Tom Petty and the gang rocked through a set of classics, covers, and new material when Mudcrutch played the Arlington Theatre last Saturday.
Paul Wellman

“I felt like I was in high school again,” I heard a woman I’d guess to be in her fifties say as I exited the Arlington Theatre after a rocking Mudcrutch show last Saturday night. It might very well be for good reason, as Mudcrutch (Tom Petty’s band before the band) hasn’t played together publicly-save for a few shows prior to its Santa Barbara gig-since the early ’70s. Still, the band managed to rock, and rock hard, thanks to their twangy country sound, strong piano, and Petty’s forever-memorable vocals.

Playing mostly songs from their soon-to-be-released debut album, Mudcrutch stuck with what worked for Petty (and keyboardist Benmont Tench and guitarist Mike Campbell): the good ole country rock ‘n’ roll that first made the Heartbreakers such a success. From the classic rock ballad “Crystal River” to “Queen of the Go-Go Girls” (which allowed the band to sonically reminisce about their time first playing at a topless club), the aging entertainers seemed to exude energy right out of the gate.

Many songs, including the band’s first single, “Scare Easy,” brought up memories of the Heartbreakers, perhaps because of Petty’s still solid and easily identifiable voice. Even the fact that the band has yet to release an album (Mudcrutch hits shelves at the end of the month) didn’t seem to stop the crowd from getting into the music, feeding off the raw energy the five-piece provided. Tench ripped on the piano at times, with his whirlwind solos and obvious enthusiasm taking over songs (much to the pleasure of the crowd), while Campbell and fellow guitarist Tom Leadon melded licks as if they had spent the last 30-plus years jamming together.

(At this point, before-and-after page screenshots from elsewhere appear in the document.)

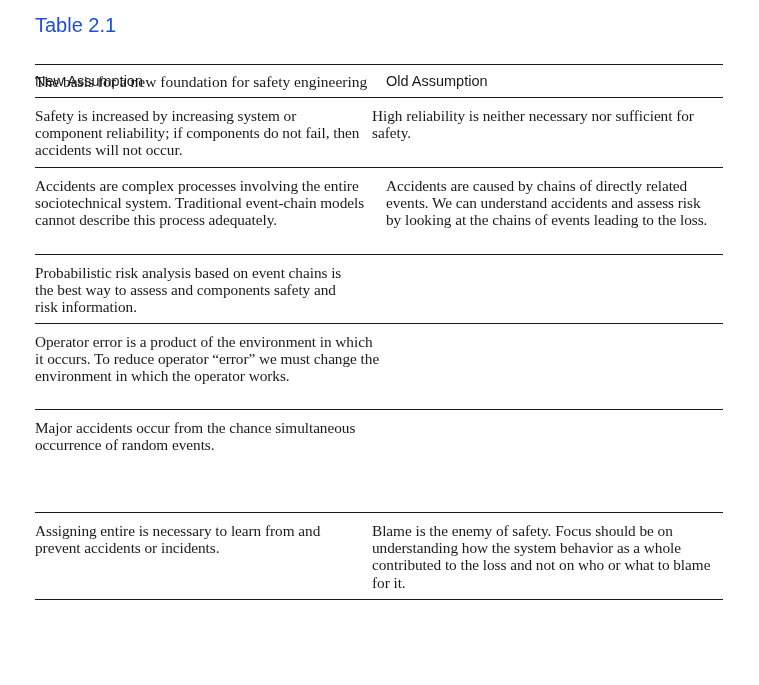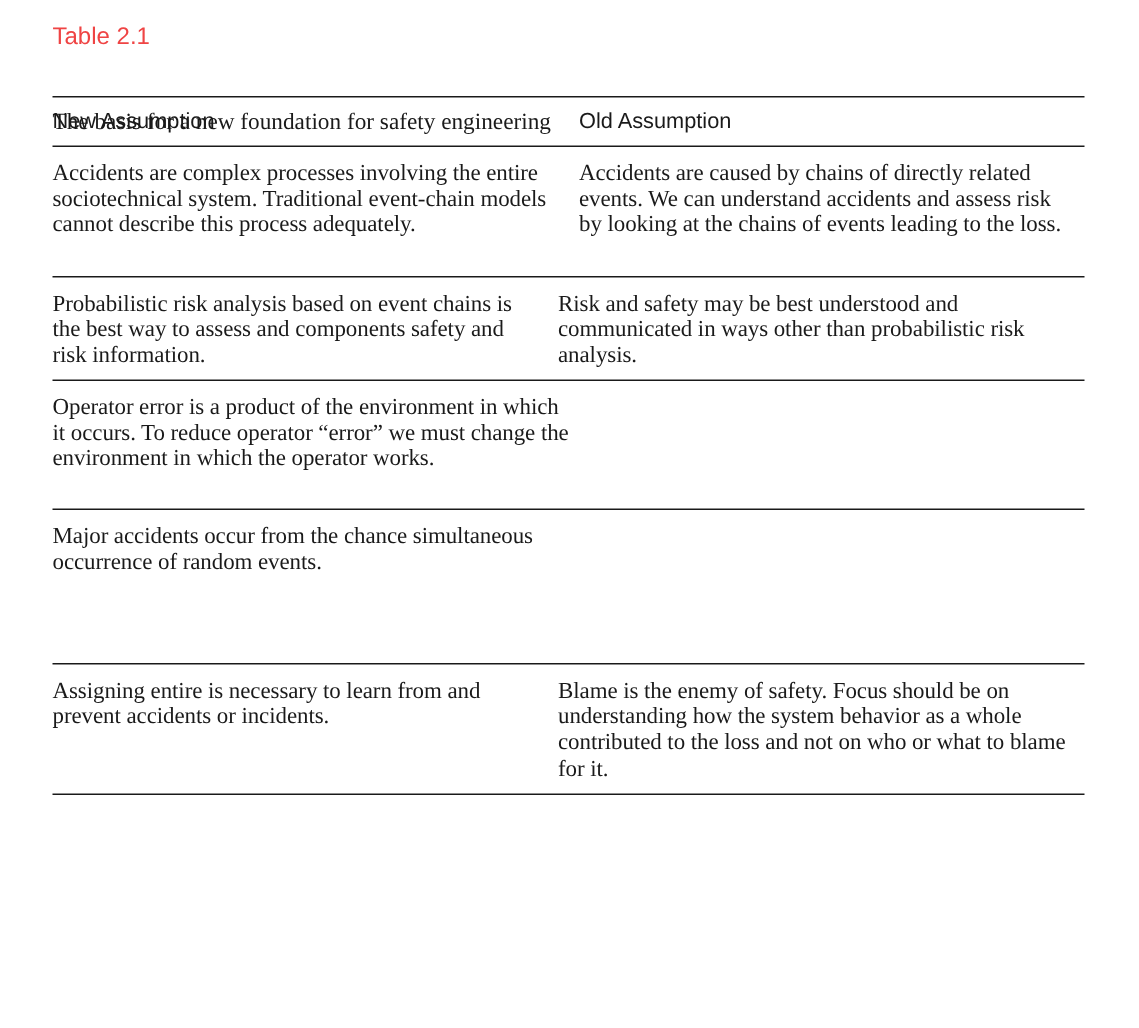--- a/index.html
+++ b/index.html
@@ -21,9 +21,9 @@
     }
     .caption-label {
       font-family: "Liberation Sans", "DejaVu Sans", sans-serif;
-      font-size: 16px;
+      font-size: 20px;
       line-height: 18px;
-      color: #ef4444;
+      color: #1d4ed8;
     }
     .caption-title {
       font-family: "Liberation Serif", "DejaVu Serif", serif;

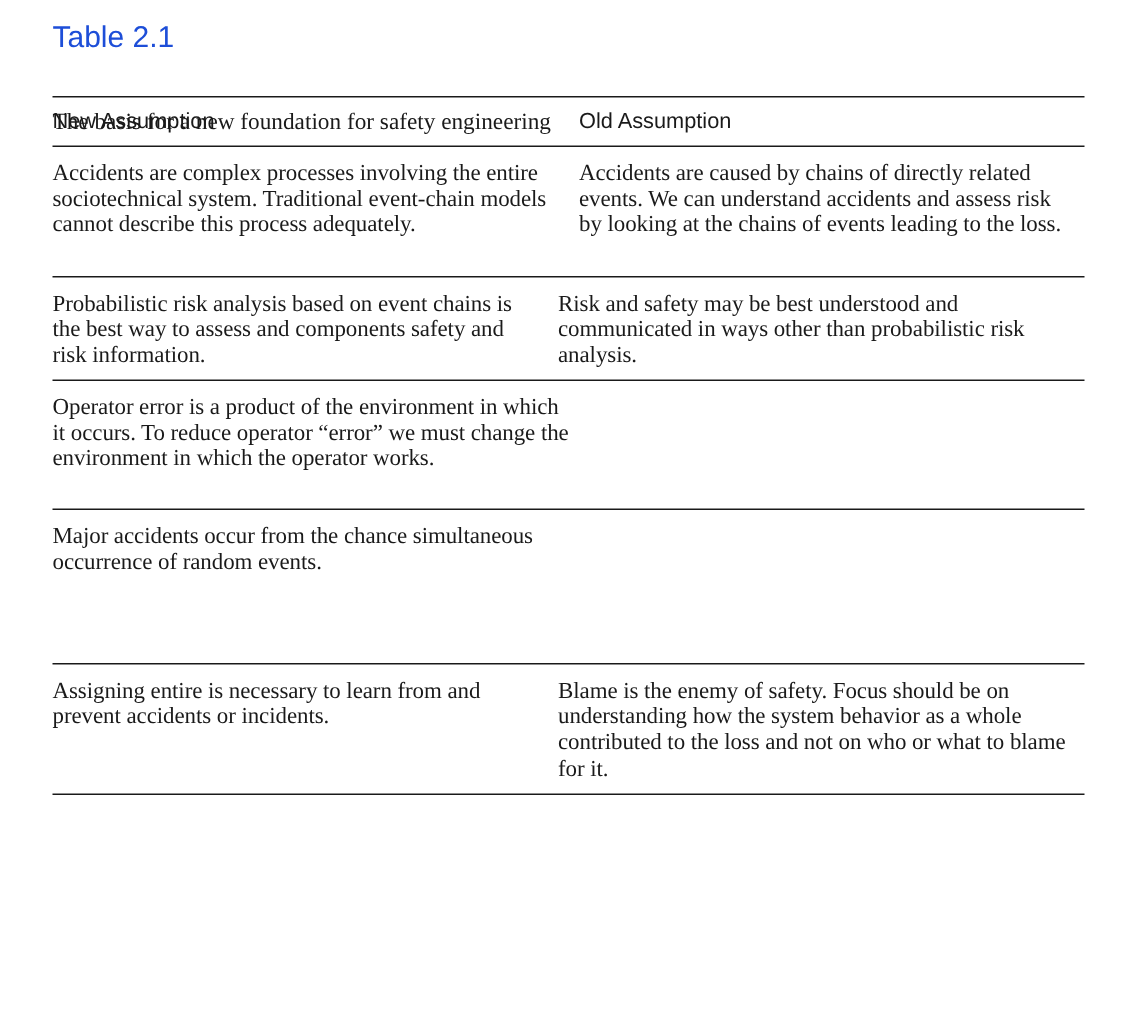--- a/index.html
+++ b/index.html
@@ -85,6 +85,10 @@
     <div class="header-cell col-old">Old Assumption</div>
   </div>
 
+  <div class="body-row" style="height:70px">
+    <div class="body-cell col-old">Safety is increased by increasing system or component reliability; if components do not fail, then accidents will not occur.</div>
+    <div class="body-cell col-new">High reliability is neither necessary nor sufficient for safety.</div>
+  </div>
 
   <div class="body-row" style="height:87px">
     <div class="body-cell col-new">Accidents are complex processes involving the entire sociotechnical system. Traditional event-chain models cannot describe this process adequately.</div>

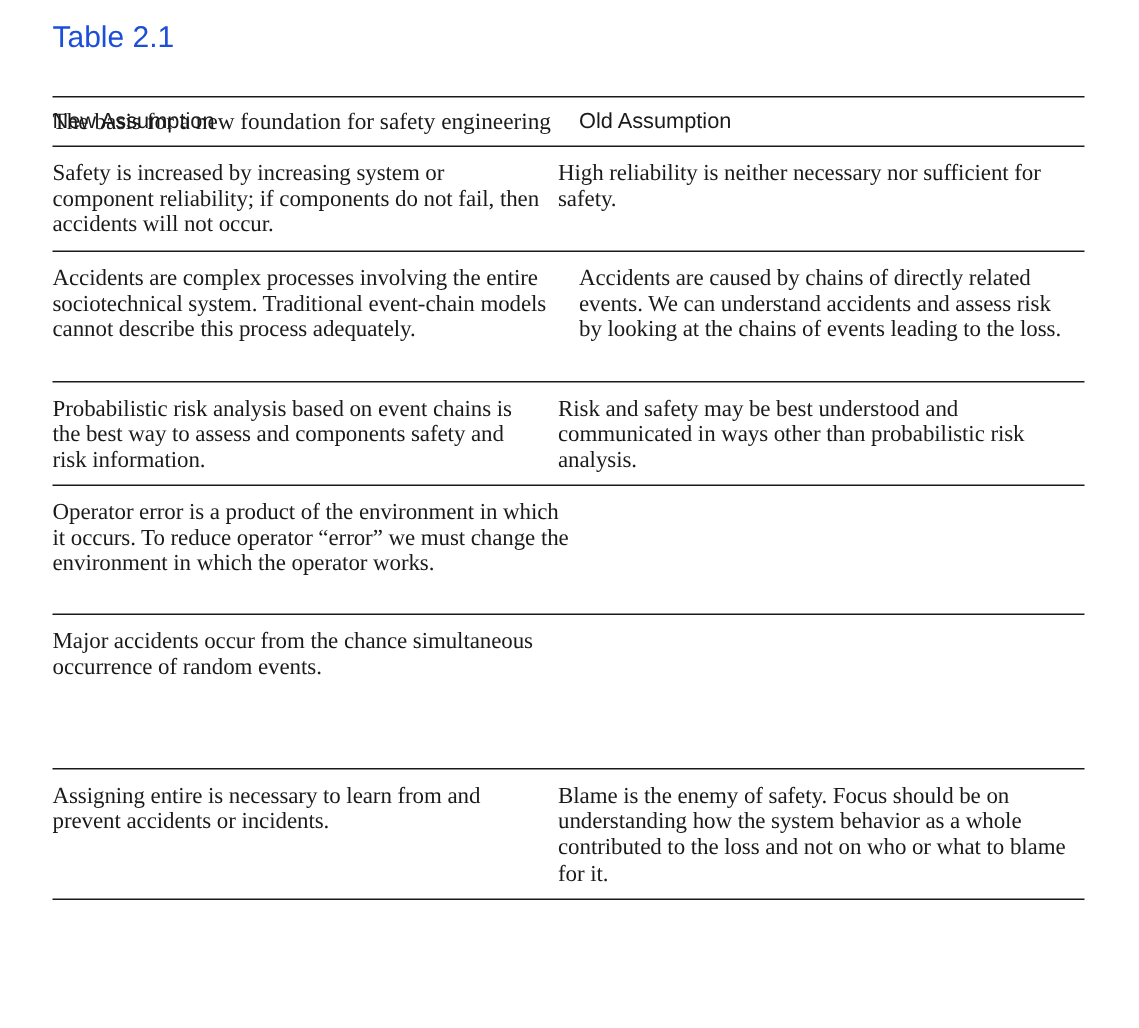--- a/index.html
+++ b/index.html
@@ -97,7 +97,6 @@
 
   <div class="body-row" style="height:69px">
     <div class="body-cell col-old">Probabilistic risk analysis based on event chains is the best way to assess and components safety and risk information.</div>
-    <div class="body-cell col-new">Risk and safety may be best understood and communicated in ways other than probabilistic risk analysis.</div>
   </div>
 
   <div class="body-row" style="height:86px">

The band paid respect to the greats, covering Bob Dylan’s “Most Likely You Go Your Way and I’ll Go Mine” and The Byrds’ “Lover of the Bayou,” which will also be featured on the band’s upcoming album. But it wasn’t until the encore-which followed a whopping hour-and-a-half-long set-that the crowd really got going. The second, Grease’s “High School Hop,” closed the evening. But the band first returned with Dylan’s “Rainy Day Women #12 & 35” (better known as the “Everybody Must Get Stoned” song). And if the smell in the bathroom and the puffs of smoke occasionally appearing around the Arlington were any indication, Mudcrutch fans not only enjoyed the show, they proved that when Tom Petty sings, you listen.